BitDepth 573 - April 24

Martin Fischer of Stanford U talks to local construction industry professionals about the virtual world of building models...
Virtual design meets local reality

Professor Martin Fischer engages an audience of construction industry professionals at UTT's Virtual Design Seminar. Photo by Mark Lyndersay

Virtual design is the business of consolidating all the elements of construction, from architect's vision through to foundation pour into a single digital model that becomes the reference point for an entire building project.
The centrepiece of virtual design is an attractive three dimensional rendering of the project that looks just like the 3D models that have become the vogue way of giving clients a preview of their building.
Anyone who has seen the interminably repeated government television segment on the UTT Tamana Campus has been wooed by the potential of a 3D model to explain the scale and dimension of a sophisticated building design.

In virtual design, those models, once a jumble of lines on paper, now include a surprising level of smarts.
A virtual design model, properly called a building information model (BIM), isn't a rendering of a draughtsman's sketch, it is the sketch.
Each digital line represents a real world bill of goods for materials, space occupied in construction and an unprecedented way of seeing a construction project both in simulated completion and stripped down to the many elements that make a building habitable.

Learning from Stanford U
At a seminar on the new technology two weeks ago, Martin Fischer, Professor of Civil and Environmental Engineering, and Director of the Center for Integrated Facility Engineering (CIFE), Stanford University, talked shop with a group of engineers, architects and draughtsmen at UTT's O'Meara Campus.
"Virtual design and construction is something we do every day, but we do it in our heads," Fischer said.
Fischer then cited projects went beyond the creative freedom of design in a forgiving virtual world, demanding almost inhuman accuracy, with machining tolerances calculated in thousandths of an inch and workflows scheduled into slices of time in busy environments.

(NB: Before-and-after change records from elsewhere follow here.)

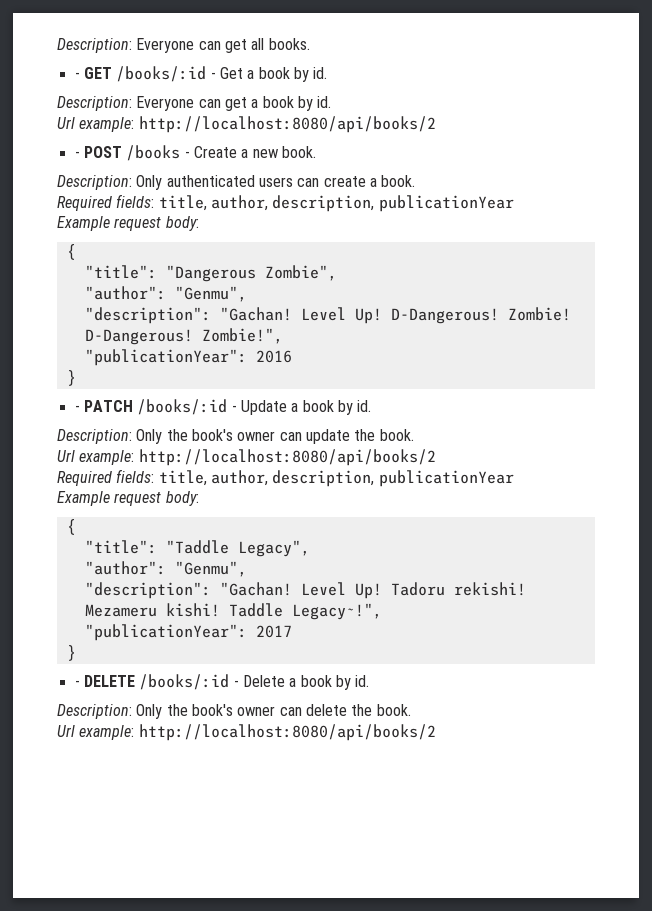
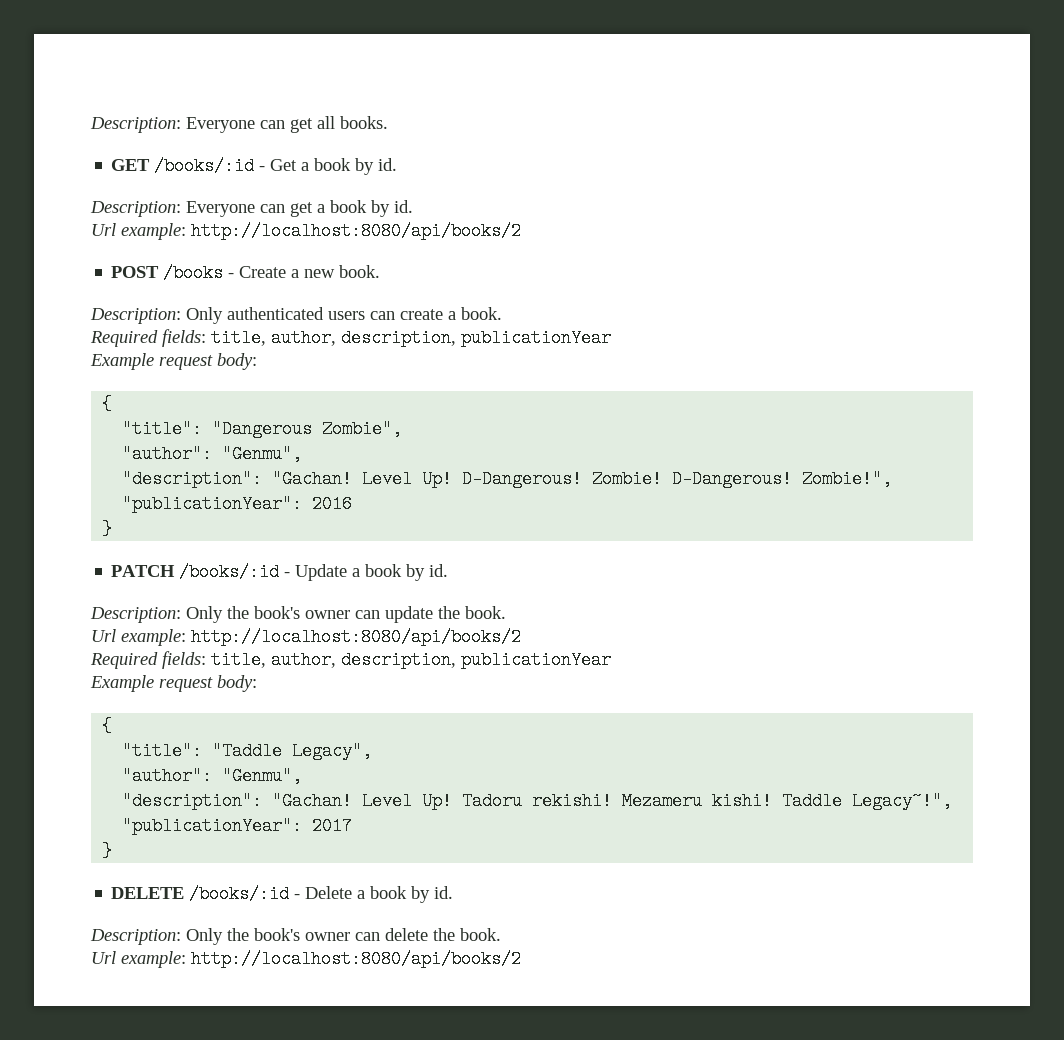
- - GET /books/:id - Get a book by id.
+ GET /books/:id - Get a book by id.
- - POST /books - Create a new book.
+ POST /books - Create a new book.
- - PATCH /books/:id - Update a book by id.
+ PATCH /books/:id - Update a book by id.
- - DELETE /books/:id - Delete a book by id.
+ DELETE /books/:id - Delete a book by id.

Stanford started CIFE in 1988 and has emerged as a leading edge researcher and consulting resource in the growing business of building information modelling, a technology that has grown to embrace not just spatial information guiding the routing of pipes, ventilation and wiring through a structure (dubbed clash detection), but also cost measurement and time scheduling, which have added two additional "dimensions" to these information laden digital structures.
CIFE has measured significant drops in design and construction time reduced change orders and narrowed variations in cost on projects with use these models effectively.

On Fischer's invitation, the assembled professionals shared common issues in the construction industry, which included getting the right information at the right time, showing clients design options, accuracy of drawings as revisions mount and in the case of State projects, demonstrating the value of the project to the intended user, the public.

Hiccups at the virtual draughtboard
Many of these issues are being addressed by building information models according to current users of these new digital tools attending the seminar, but moving from scrolled paper to dissectable, rotating models hasn't been seamless.
According to Brian Lewis of acla:works, who hosted a joint presentation by the architectural, engineering, cost management and virtual design team on the UTT Tamana project, the real value of virtual design is in the common knowledge that the model brings to everyone involved in the project.

Engineers can see how the plumbing runs, architects can see how air-conditioning ducts will consume headroom and everyone can see how their part of the project fits (and doesn't fit) into the digitally rendered whole.
From Lewis' point of view, adopters of the technology can either start with a small project and try building information models in an environment with room for error or use the resources that a large project brings to the table to drive a thorough implementation of virtual design throughout the design and construction process.

Virtual design is very much a technology still in its early stages. Problems with file interchange and compatibility were at the top of the list of problems that users reported.
Participants at the Fischer seminar were either tentative new users or curious contemplators of the technology, but this adventurous group notably did not include many of the companies working in construction and architecture in Trinidad and Tobago today.
But that's hardly surprising when such a major shift hits a long established industry. Change is difficult to manage, but massive change in a business with long established traditions is always managed uphill.